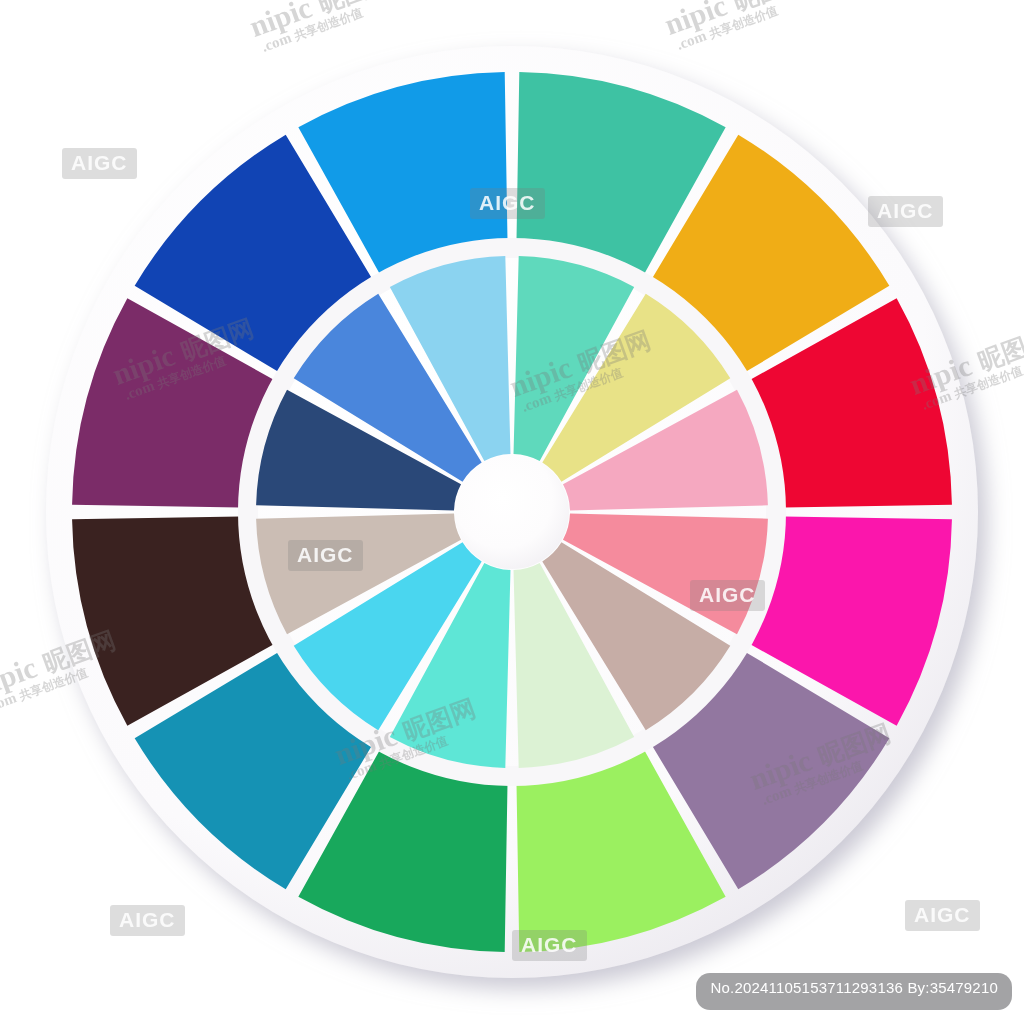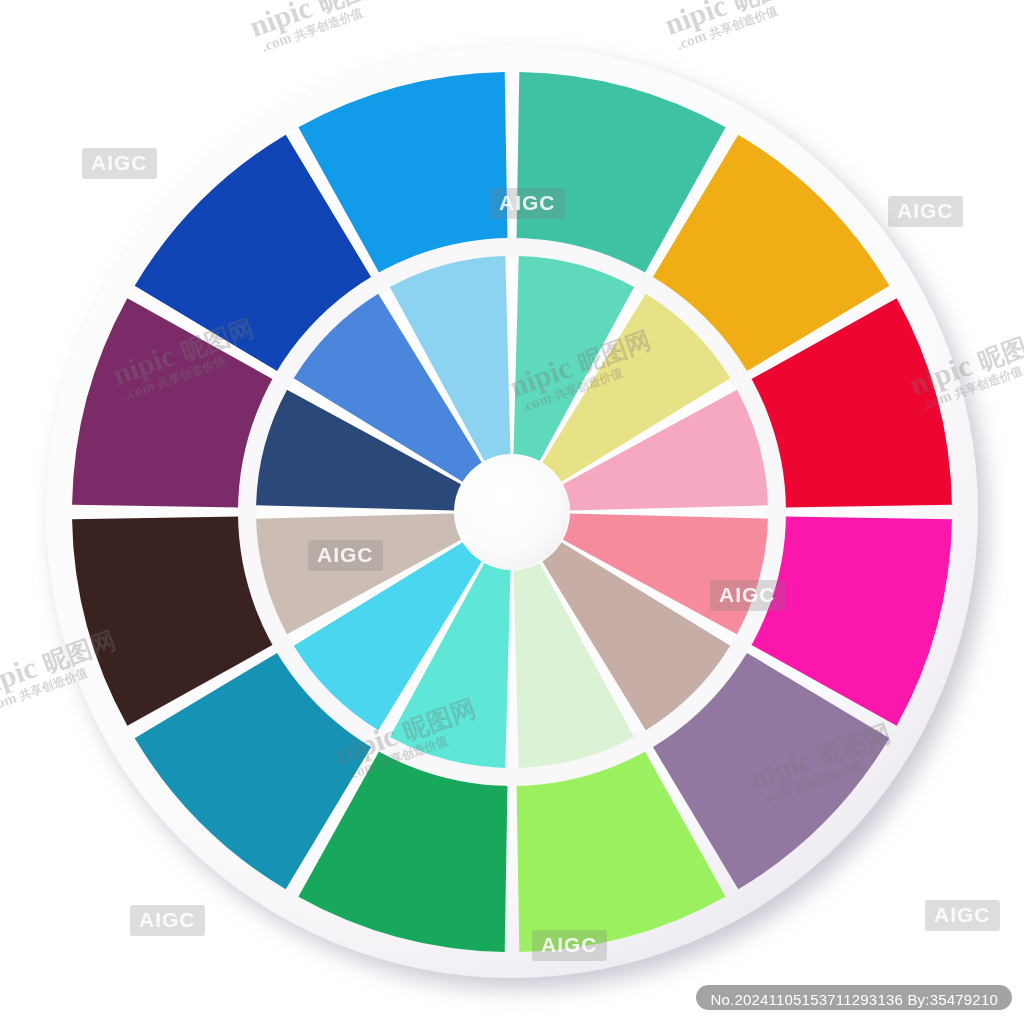"AIGC" .wm-aigc { margin-left: 20px -> none }
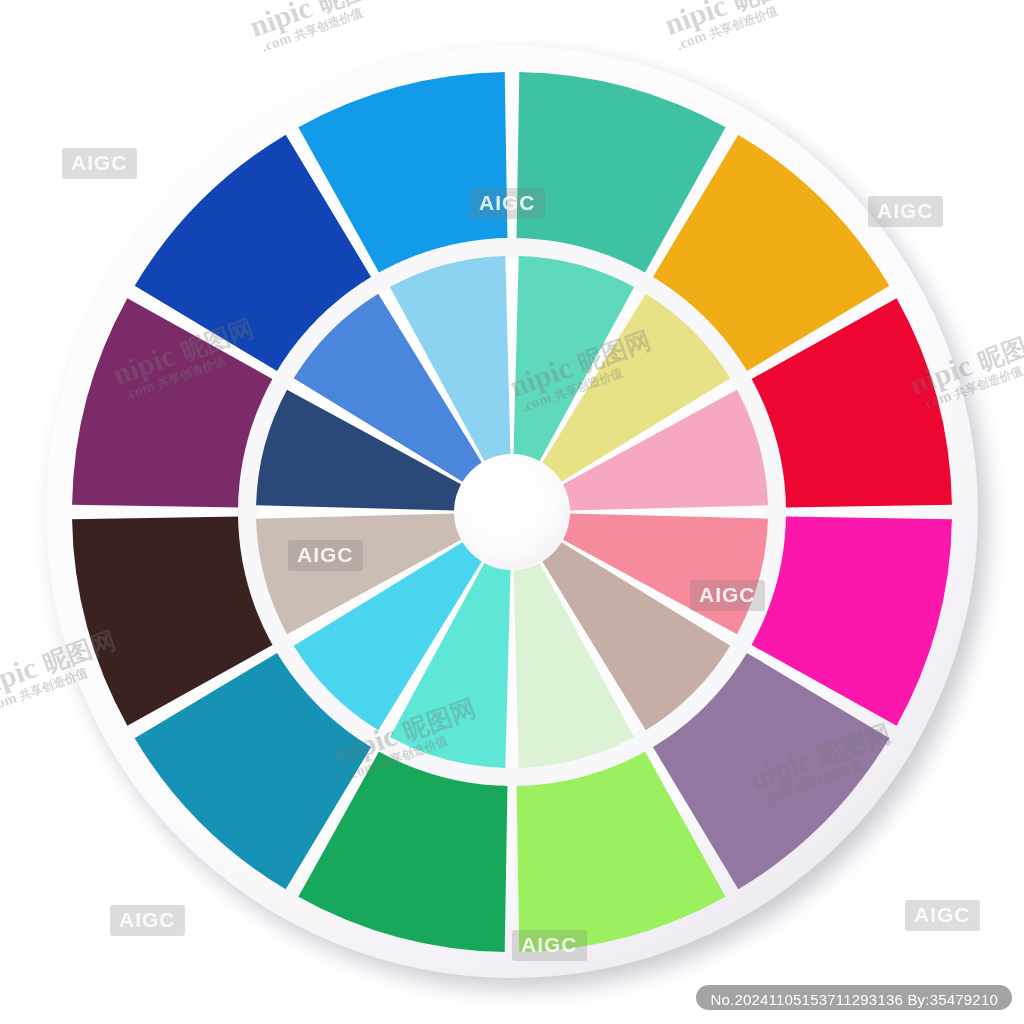"No.20241105153711293136 By:35479210" #id-badge { padding: 6px 14px 2px 14px -> 6px 14px 14px 14px }
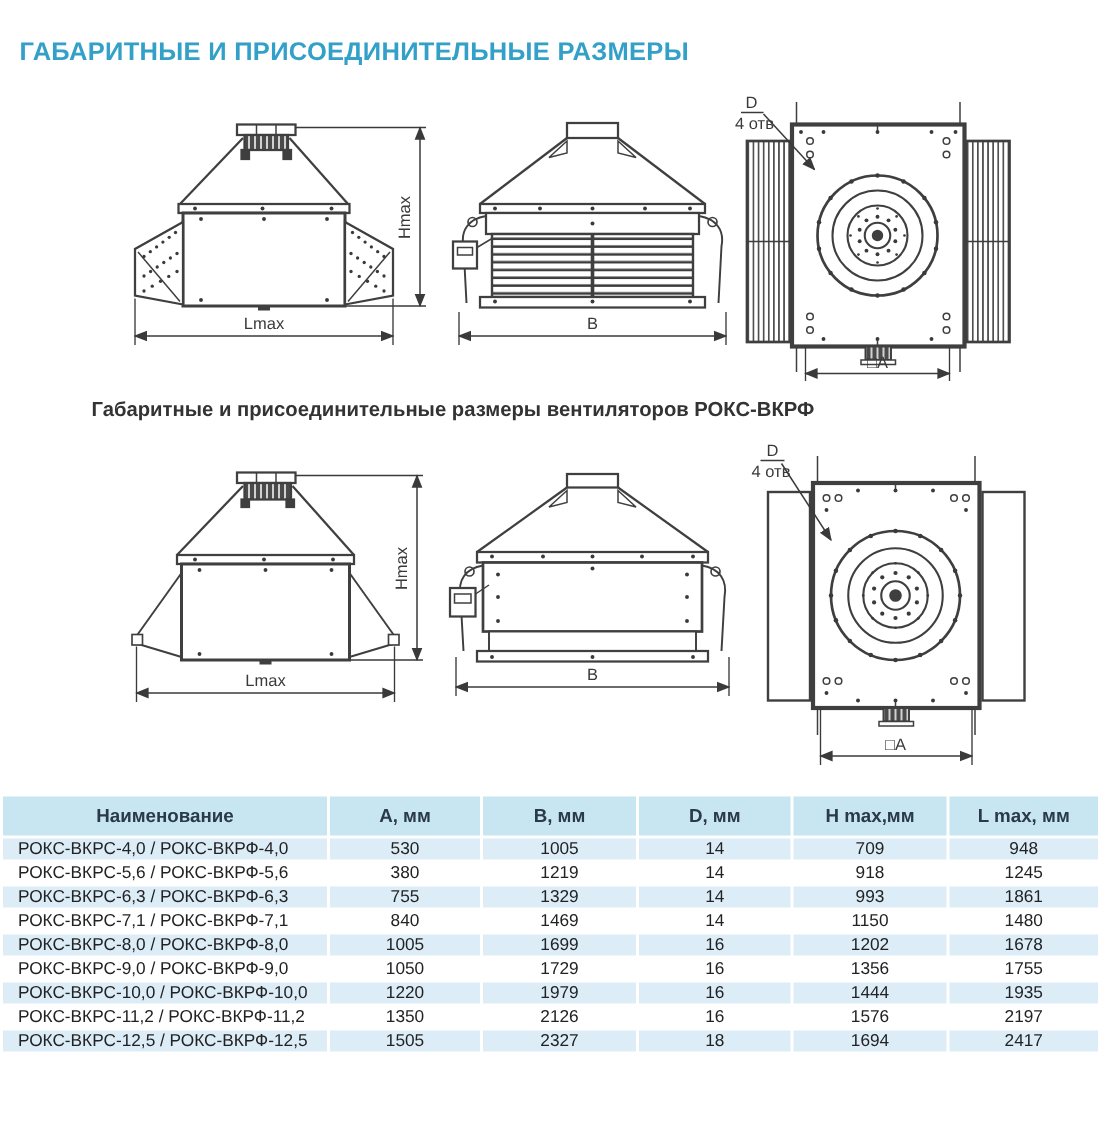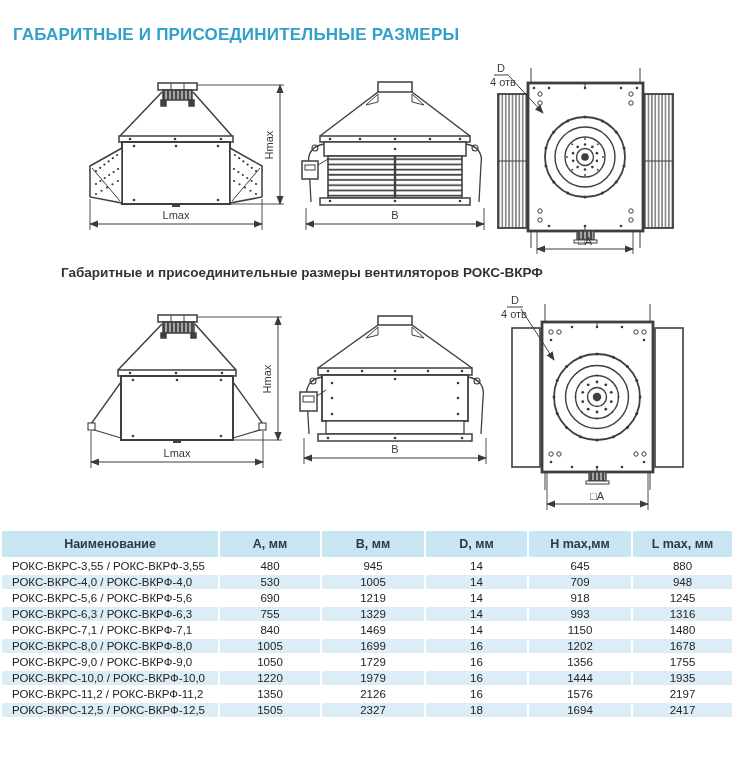"РОКС-ВКРС-3,55 / РОКС-ВКРФ-3,55" tr { html: <tr> <td>РОКС-ВКРС-3,55 / РОКС-ВКРФ-3,55</td> <td>480</td> <td>945</td> <td>14</td> <td>645</td> <td>880</td> </tr> -> none }
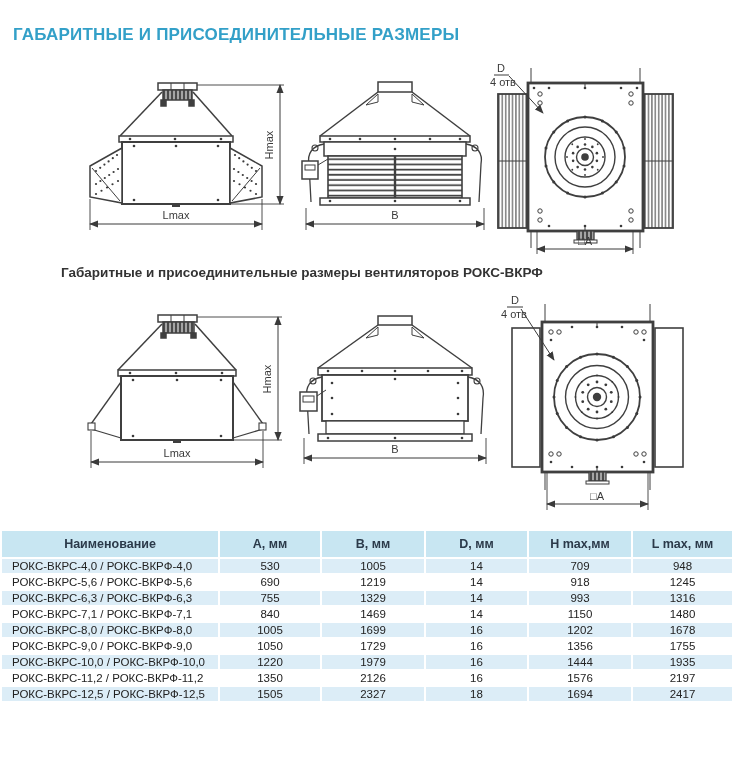"690" td { text: 690 -> 380 }
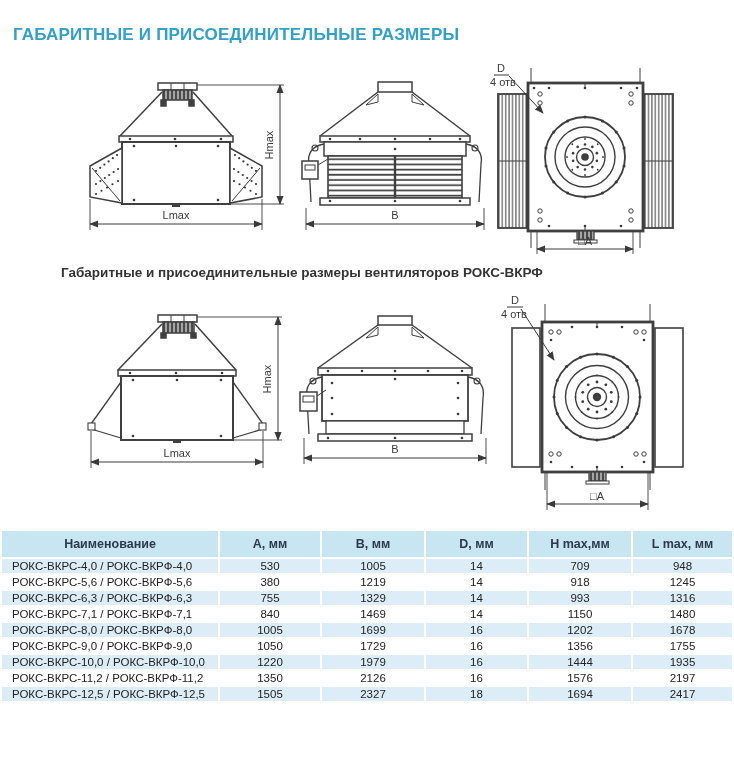"1316" td { text: 1316 -> 1861 }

> **Work required**:
Only the text of the listing above should be copied, exactly and with pictures left out.

> **Solution to the exercise**:
"AIGC" .wm-aigc { margin-left: 20px -> none }
"No.20241105153711293136 By:35479210" #id-badge { padding: 6px 14px 2px 14px -> 6px 14px 14px 14px }
"РОКС-ВКРС-3,55 / РОКС-ВКРФ-3,55" tr { html: <tr> <td>РОКС-ВКРС-3,55 / РОКС-ВКРФ-3,55</td> <td>480</td> <td>945</td> <td>14</td> <td>645</td> <td>880</td> </tr> -> none }
"690" td { text: 690 -> 380 }
"1316" td { text: 1316 -> 1861 }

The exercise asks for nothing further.